Prior to this lesson, pour a small amount of salt water into a heat-proof container (sauce pan or laboratory grade glassware). Set it over a heating apparatus (hot plate, stove…etc) with a small bowl or jar next to it. Secure a piece of plastic or kitchen wrap at the top of the container to catch the water and funnel it down into the bowl or jar. Once the water has evaporated, refer to this demonstration to provide an example of a mixture.
In this lesson, students learn the difference between pure substances and mixtures. Students recall information previously learned on the three states of matter and tie in that content with pure substances and mixtures. At the end of the lesson, students should be able to define pure substances and mixtures, as well as give examples of both.
Begin this lesson by revisiting the previous lesson on physical and chemical changes. Hold up a pencil in front of the students. “Let’s review physical and chemical changes. Take out your science journals. Write a physical change that you can make to this pencil. Next, write a chemical change that you can make to this pencil.” Give students about 5 minutes to brainstorm. Copy the T-chart below on your board and ask student volunteers to give you answers. Use the correct answers to fill in your T-chart. Students should report answers such as sharpening the pencil (physical change) and burning the pencil (chemical change). After students have shared all answers, ask students to copy the completed T-chart in their science journals.
Provide the purpose for the lesson by saying, “Today we will be learning and discussing pure substances and mixtures. We will compare and contrast pure substances and mixtures. By the end of this lesson, you will be able to define these two new terms and give examples of both.”
Ask students to take out their science journals and turn to their Matter Vocabulary page (from previous lessons). Have students write in pure substance and mixture in the vocabulary column. Allow students about 5 minutes to brainstorm what they believe each term means in the “This is what I think this word means” column. (While students are working, prepare the blocks for the next activity.) After students finish, ask them to put away their science journals.
Have 9 or 16 blocks of the same color stacked together in the shape of a square. In another square, use the same number of blocks but of different colors. Ask students, “What are the differences between these two stacks of blocks?” Students should note that one stack has all red blocks, while the other stack has different colors. Next say to students, “I told you that today we would be talking about pure substances and mixtures. Which set of blocks do you think represents a pure substance and which do you think represents a mixture?” Students should respond by saying that the red blocks represent a pure substance and the multi-colored blocks represent a mixture. Explain to the class that each of the blocks represents a particle. Refer back to the previous lesson in which students acted as particles and represented solids, liquids, and gases. Make clear to students that when all the particles in a substance are alike it is a pure substance. When all the particles in a substance are different, it is a mixture. To extend this activity, arrange the blocks in different formations and ask students to tell you if the blocks represent a solid, liquid, or gas as a way to review prior material.

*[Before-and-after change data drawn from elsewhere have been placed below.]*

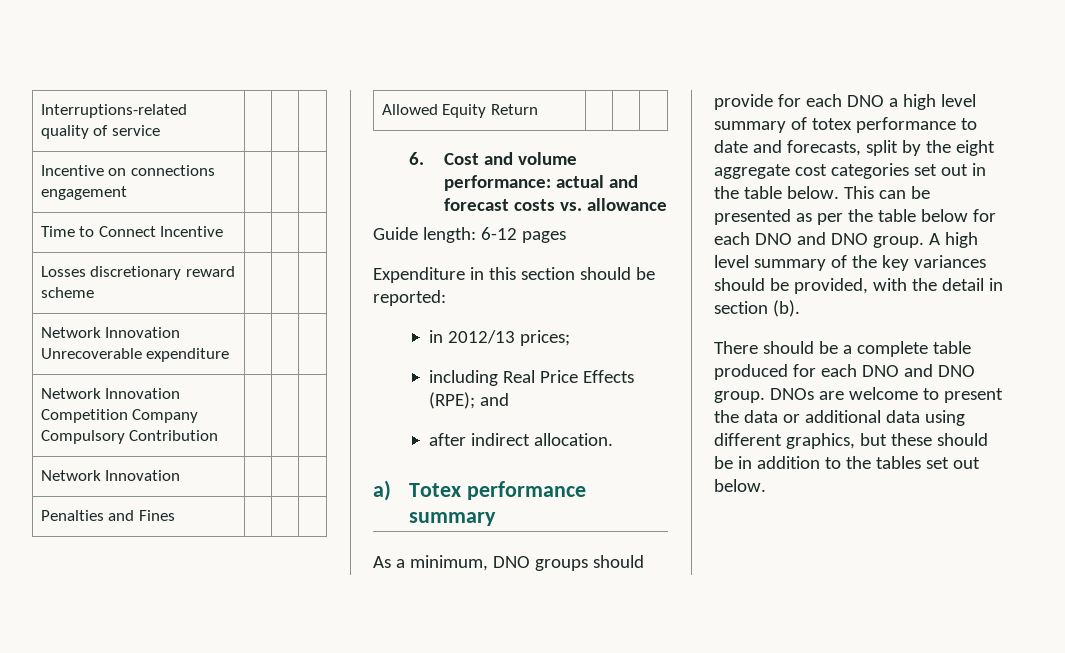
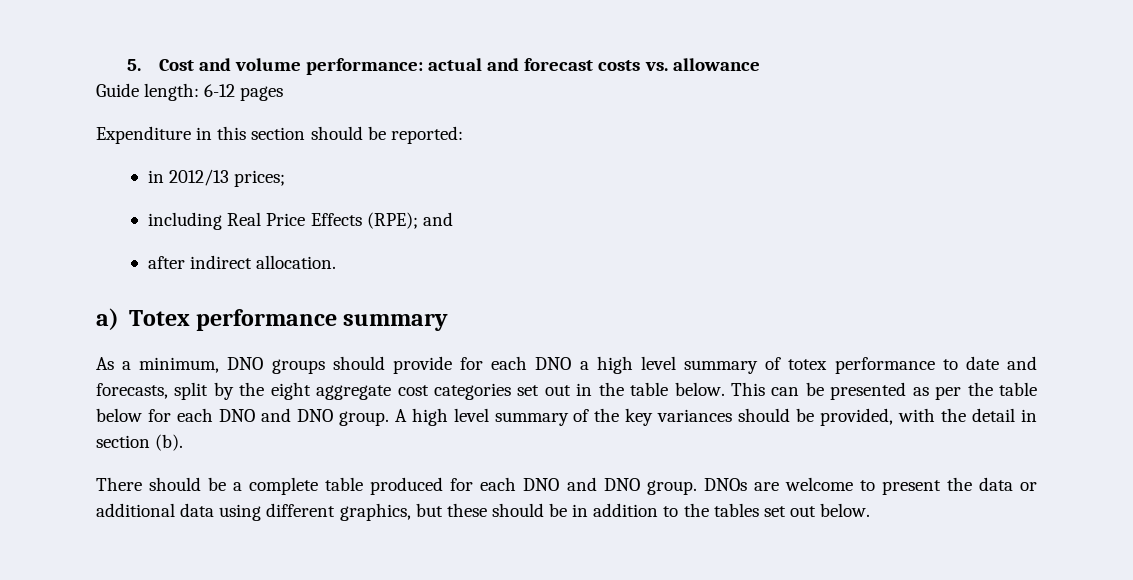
- Interruptions-related quality of service | | |
- Incentive on connections engagement | | |
- Time to Connect Incentive | | |
- Losses discretionary reward scheme | | |
- Network Innovation Unrecoverable expenditure | | |
- Network Innovation Competition Company Compulsory Contribution | | |
- Network Innovation | | |
- Penalties and Fines | | |
- Allowed Equity Return | | |
- 6. Cost and volume performance: actual and forecast costs vs. allowance
+ 5. Cost and volume performance: actual and forecast costs vs. allowance

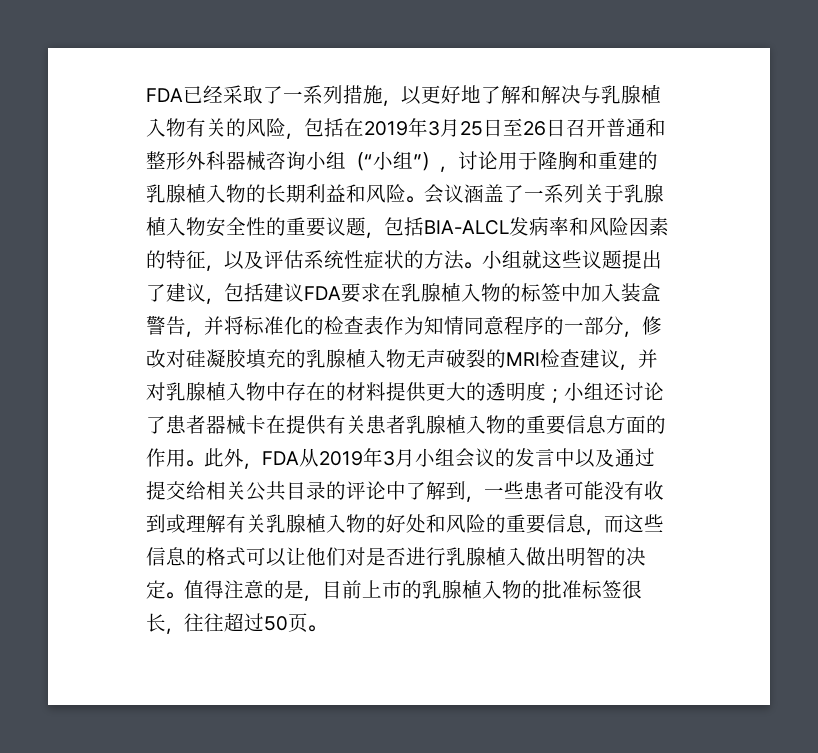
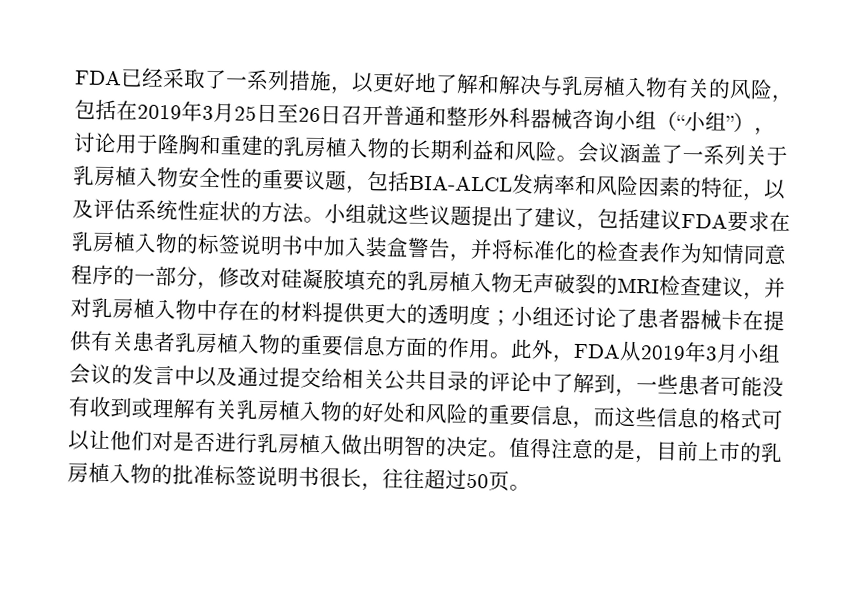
- FDA已经采取了一系列措施，以更好地了解和解决与乳腺植入物有关的风险，包括在2019年3月25日至26日召开普通和整形外科器械咨询小组（“小组”），讨论用于隆胸和重建的乳腺植入物的长期利益和风险。
+ FDA已经采取了一系列措施，以更好地了解和解决与乳房植入物有关的风险，包括在2019年3月25日至26日召开普通和整形外科器械咨询小组（“小组”），讨论用于隆胸和重建的乳房植入物的长期利益和风险。
- 会议涵盖了一系列关于乳腺植入物安全性的重要议题，包括BIA-ALCL发病率和风险因素的特征，以及评估系统性症状的方法。
+ 会议涵盖了一系列关于乳房植入物安全性的重要议题，包括BIA-ALCL发病率和风险因素的特征，以及评估系统性症状的方法。
- 小组就这些议题提出了建议，包括建议FDA要求在乳腺植入物的标签中加入装盒警告，并将标准化的检查表作为知情同意程序的一部分，修改对硅凝胶填充的乳腺植入物无声破裂的MRI检查建议，并对乳腺植入物中存在的材料提供更大的透明度；
+ 小组就这些议题提出了建议，包括建议FDA要求在乳房植入物的标签说明书中加入装盒警告，并将标准化的检查表作为知情同意程序的一部分，修改对硅凝胶填充的乳房植入物无声破裂的MRI检查建议，并对乳房植入物中存在的材料提供更大的透明度；
- 小组还讨论了患者器械卡在提供有关患者乳腺植入物的重要信息方面的作用。
+ 小组还讨论了患者器械卡在提供有关患者乳房植入物的重要信息方面的作用。
- 此外，FDA从2019年3月小组会议的发言中以及通过提交给相关公共目录的评论中了解到，一些患者可能没有收到或理解有关乳腺植入物的好处和风险的重要信息，而这些信息的格式可以让他们对是否进行乳腺植入做出明智的决定。
+ 此外，FDA从2019年3月小组会议的发言中以及通过提交给相关公共目录的评论中了解到，一些患者可能没有收到或理解有关乳房植入物的好处和风险的重要信息，而这些信息的格式可以让他们对是否进行乳房植入做出明智的决定。
- 值得注意的是，目前上市的乳腺植入物的批准标签很长，往往超过50页。
+ 值得注意的是，目前上市的乳房植入物的批准标签说明书很长，往往超过50页。

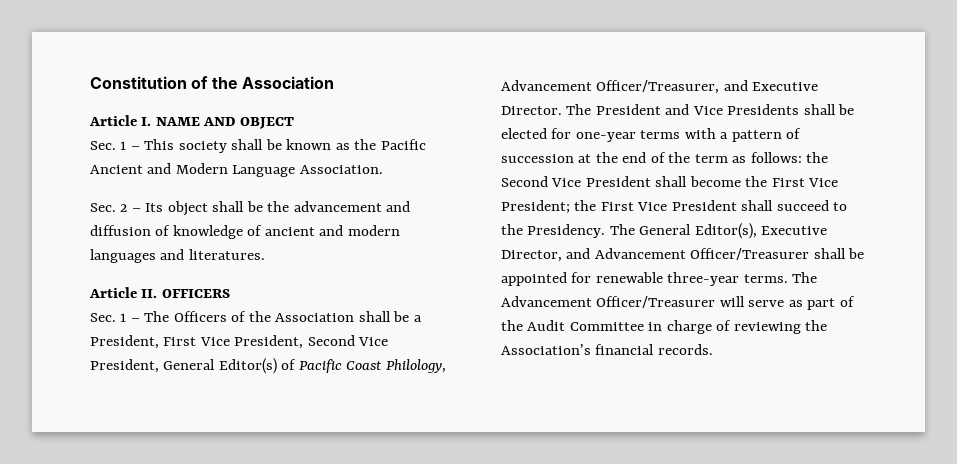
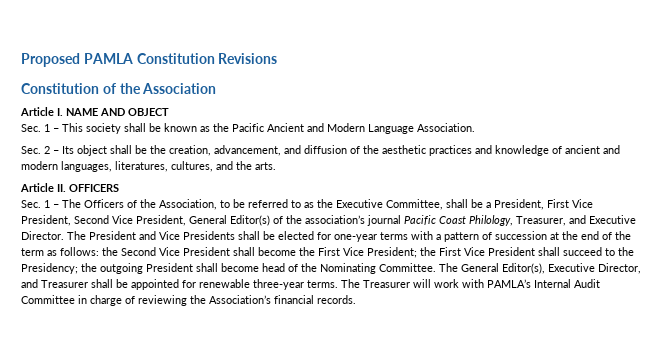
+ Proposed PAMLA Constitution Revisions
- Sec. 2 – Its object shall be the advancement and diffusion of knowledge of ancient and modern languages and literatures.
+ Sec. 2 – Its object shall be the creation, advancement, and diffusion of the aesthetic practices and knowledge of ancient and modern languages, literatures, cultures, and the arts.
- Sec. 1 – The Officers of the Association shall be a President, First Vice President, Second Vice President, General Editor(s) of Pacific Coast Philology, Advancement Officer/Treasurer, and Executive Director.
+ Sec. 1 – The Officers of the Association, to be referred to as the Executive Committee, shall be a President, First Vice President, Second Vice President, General Editor(s) of the association’s journal Pacific Coast Philology, Treasurer, and Executive Director.
- The President and Vice Presidents shall be elected for one-year terms with a pattern of succession at the end of the term as follows: the Second Vice President shall become the First Vice President; the First Vice President shall succeed to the Presidency.
+ The President and Vice Presidents shall be elected for one-year terms with a pattern of succession at the end of the term as follows: the Second Vice President shall become the First Vice President; the First Vice President shall succeed to the Presidency; the outgoing President shall become head of the Nominating Committee.
- The General Editor(s), Executive Director, and Advancement Officer/Treasurer shall be appointed for renewable three-year terms.
+ The General Editor(s), Executive Director, and Treasurer shall be appointed for renewable three-year terms.
- The Advancement Officer/Treasurer will serve as part of the Audit Committee in charge of reviewing the Association’s financial records.
+ The Treasurer will work with PAMLA’s Internal Audit Committee in charge of reviewing the Association’s financial records.

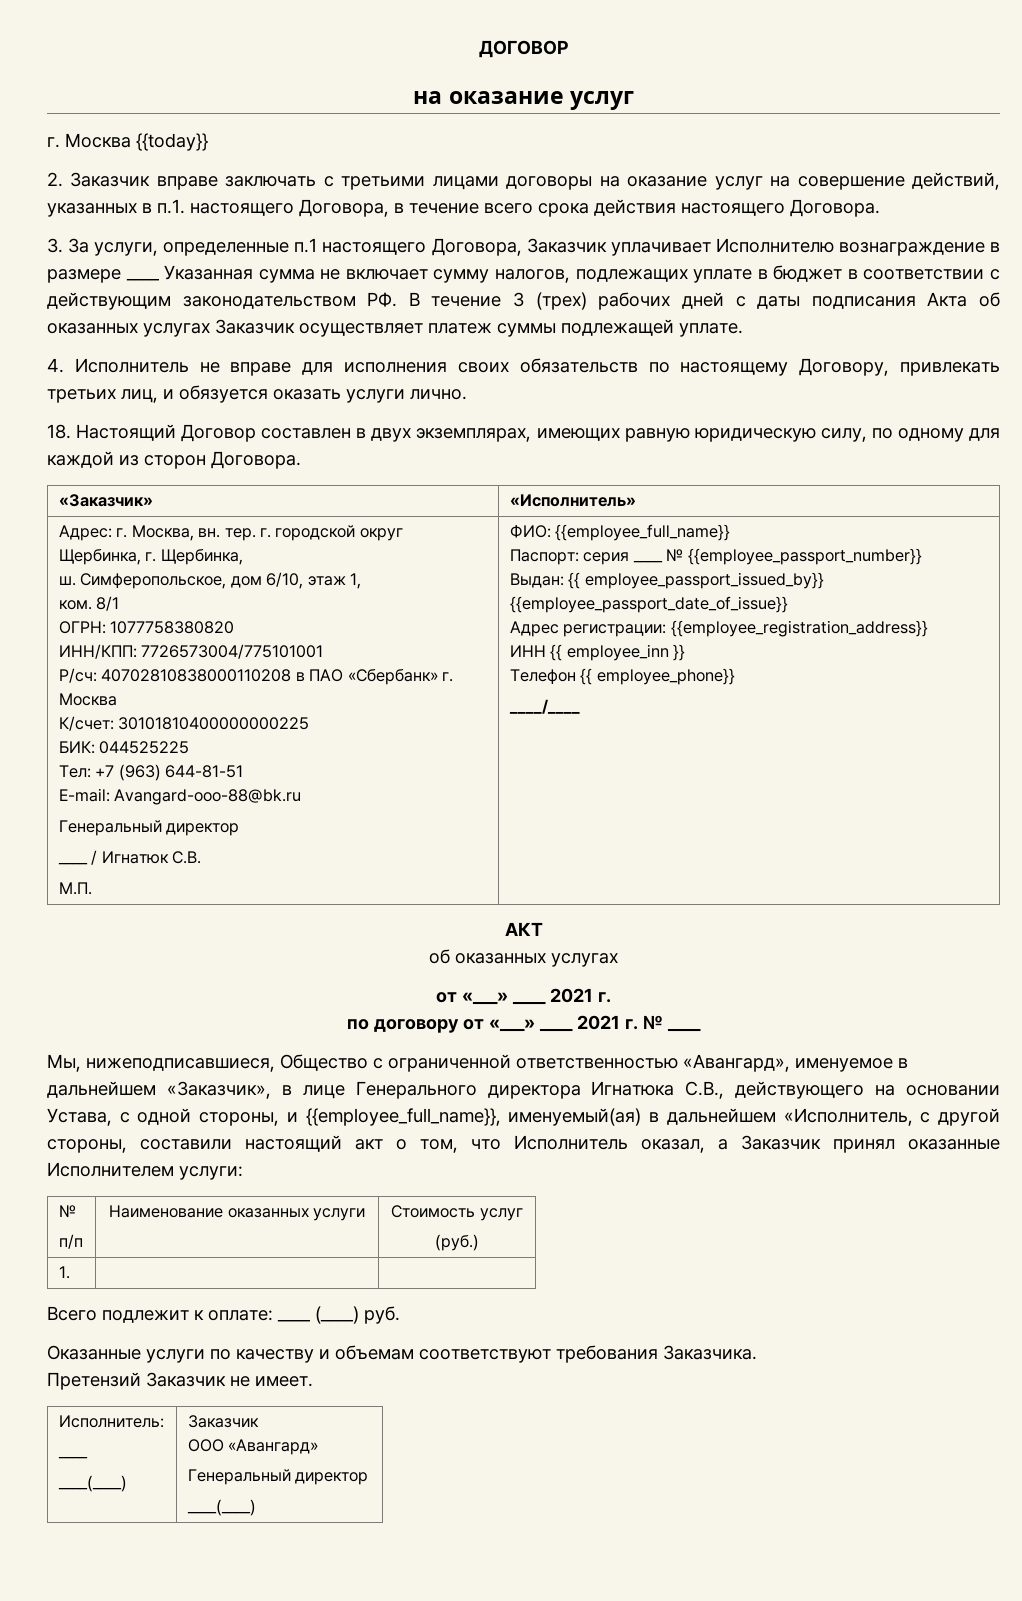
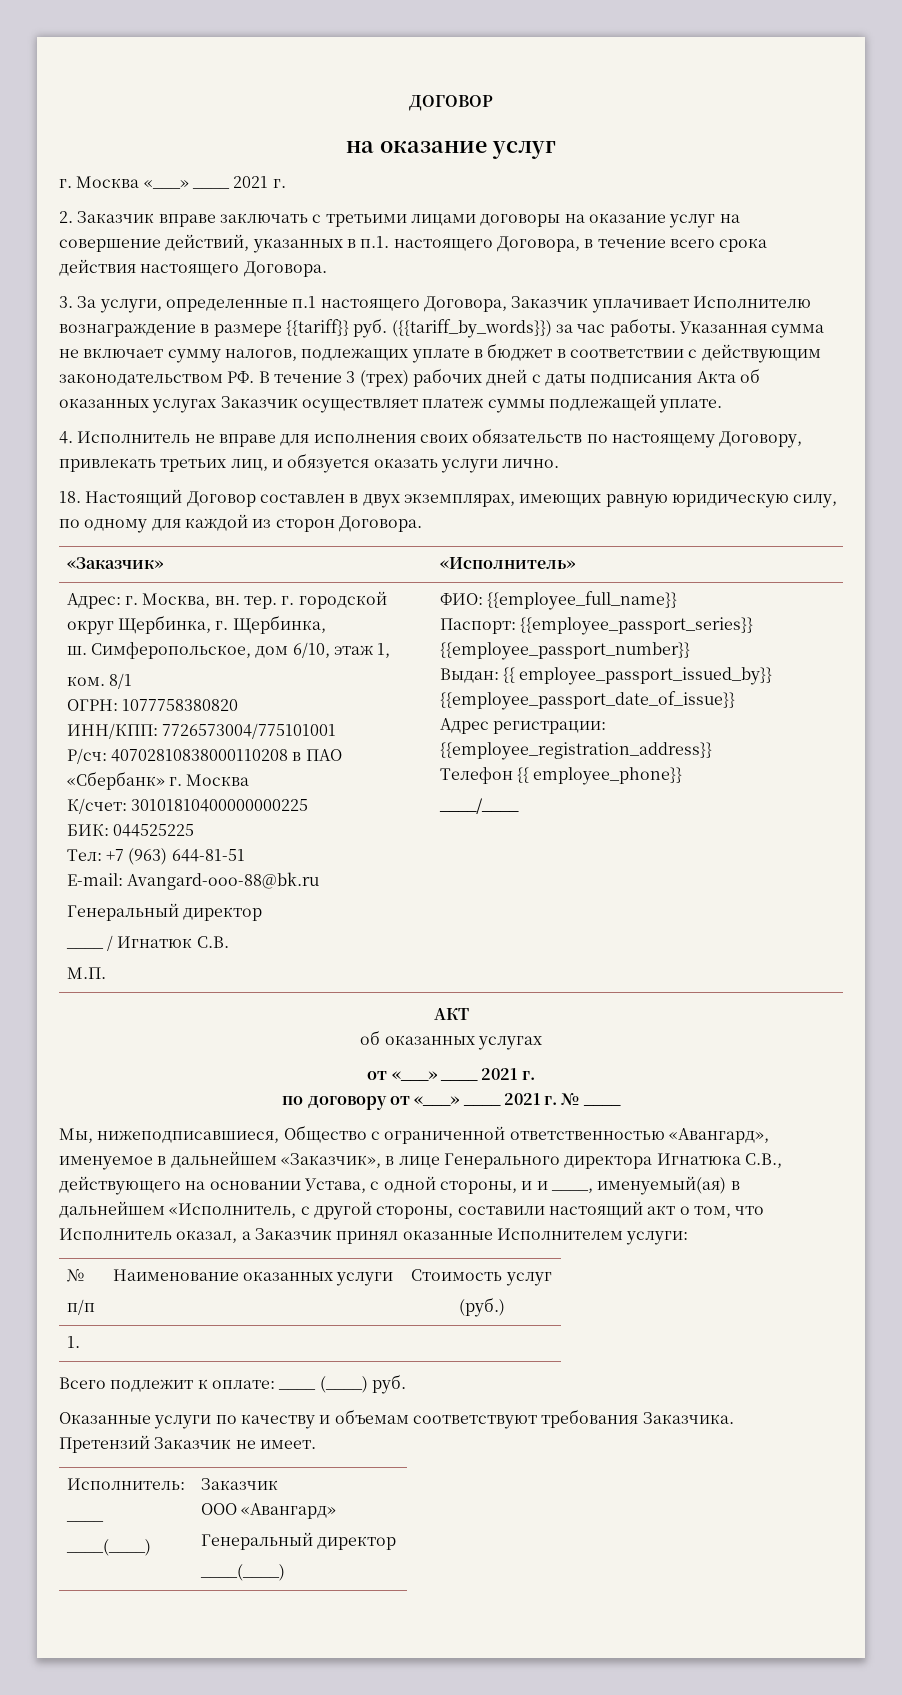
- г. Москва {{today}}
+ г. Москва «___» ____ 2021 г.
- 3. За услуги, определенные п.1 настоящего Договора, Заказчик уплачивает Исполнителю вознаграждение в размере ____ Указанная сумма не включает сумму налогов, подлежащих уплате в бюджет в соответствии с действующим законодательством РФ. В течение 3 (трех) рабочих дней с даты подписания Акта об оказанных услугах Заказчик осуществляет платеж суммы подлежащей уплате.
+ 3. За услуги, определенные п.1 настоящего Договора, Заказчик уплачивает Исполнителю вознаграждение в размере {{tariff}} руб. ({{tariff_by_words}}) за час работы. Указанная сумма не включает сумму налогов, подлежащих уплате в бюджет в соответствии с действующим законодательством РФ. В течение 3 (трех) рабочих дней с даты подписания Акта об оказанных услугах Заказчик осуществляет платеж суммы подлежащей уплате.
- Паспорт: серия ____ № {{employee_passport_number}}
+ Паспорт: {{employee_passport_series}} {{employee_passport_number}}
- ИНН {{ employee_inn }}
- Мы, нижеподписавшиеся, Общество с ограниченной ответственностью «Авангард», именуемое в дальнейшем «Заказчик», в лице Генерального директора Игнатюка С.В., действующего на основании Устава, с одной стороны, и {{employee_full_name}}, именуемый(ая) в дальнейшем «Исполнитель, с другой стороны, составили настоящий акт о том, что Исполнитель оказал, а Заказчик принял оказанные Исполнителем услуги:
+ Мы, нижеподписавшиеся, Общество с ограниченной ответственностью «Авангард», именуемое в дальнейшем «Заказчик», в лице Генерального директора Игнатюка С.В., действующего на основании Устава, с одной стороны, и и ____, именуемый(ая) в дальнейшем «Исполнитель, с другой стороны, составили настоящий акт о том, что Исполнитель оказал, а Заказчик принял оказанные Исполнителем услуги:

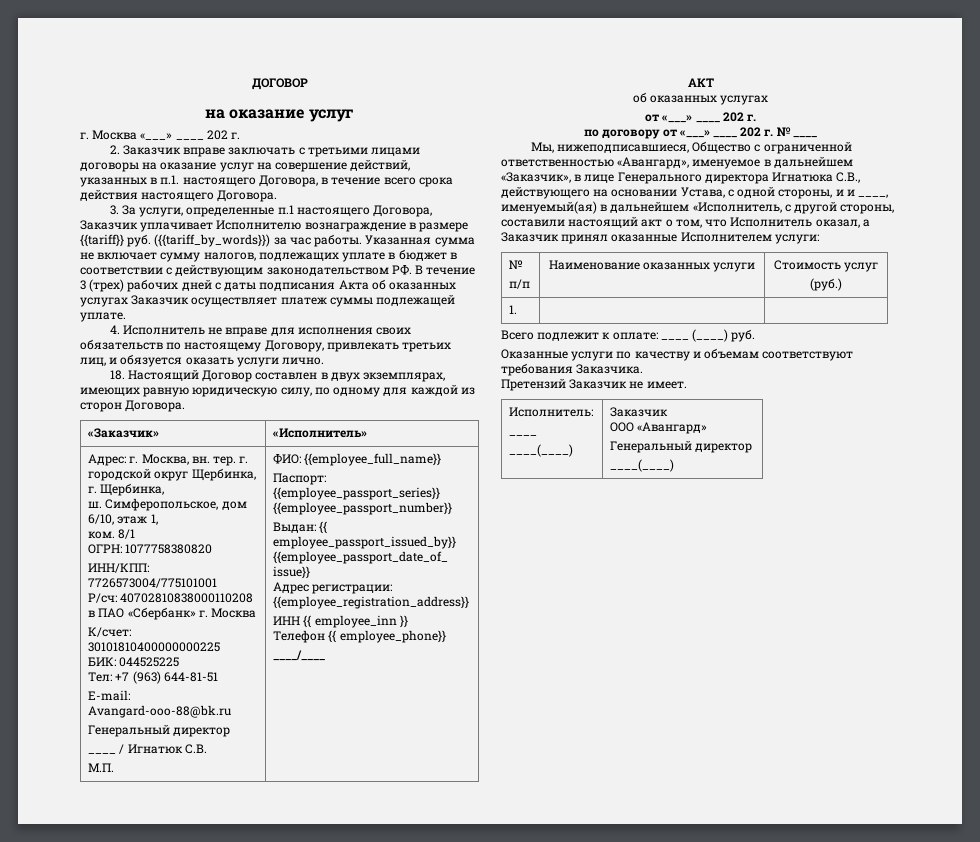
- г. Москва «___» ____ 2021 г.
+ г. Москва «___» ____ 202 г.
+ ИНН {{ employee_inn }}
  АКТ
  об оказанных услугах
- от «___» ____ 2021 г.
+ от «___» ____ 202 г.
- по договору от «___» ____ 2021 г. № ____
+ по договору от «___» ____ 202 г. № ____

Have six to eight student volunteers stand in front of the classroom. Say to students, “Each student will represent a particle. We have different types of particles here, so this is a mixture. How can we sort these particles to end up with a pure substance?” Start by giving students an example. Point out that there are boys and girls in the group. Separate the girls and boys and explain that now it is a pure substance. (Have students focus on one attribute as a commonality.) Ask the class what other ways the students may be sorted to create pure substances. Students can be separated by different hair color, by those who wear glasses, or colors of clothing or shoes. As students suggest commonalities to make the students into pure substances, have students move into the suggested groups.
Refer back to the salt water evaporation demonstration started at the beginning of the lesson. Be sure the water has evaporated completely, leaving salt crystals behind. Discus the properties of salt water and review that the mixture was able to be separated by applying heat.
Ask students to take out their science journals and turn to the Matter Vocabulary page first used in lesson 1 (S-5-1-1_Matter Vocabulary Worksheet.doc). Give students the correct definition for pure substances and mixtures in the “This is what the word really means” column. Explain to students that mixtures are everywhere they look. Rocks, air, water, trees, and even people are considered to be mixtures. Inform students that mixtures do not involve chemical changes. Sometimes the components can be seen in a mixture, like a pizza. In other mixtures, like salt water, you cannot see all the components. Assist students in using the words in a sentence in the correct column.
Hand out to each student a copy of the Comparing and Contrasting Pure Substances and Mixtures worksheet (S-5-1-3_Substances and Mixtures Worksheet and KEY.doc). Also have a copy of this worksheet projected on your board or your Smart Board. Have students brainstorm similarities and differences between pure substances and mixtures. Allow students to share their ideas and fill in the graphic organizer with the correct answer. Have students glue this worksheet into their science journal.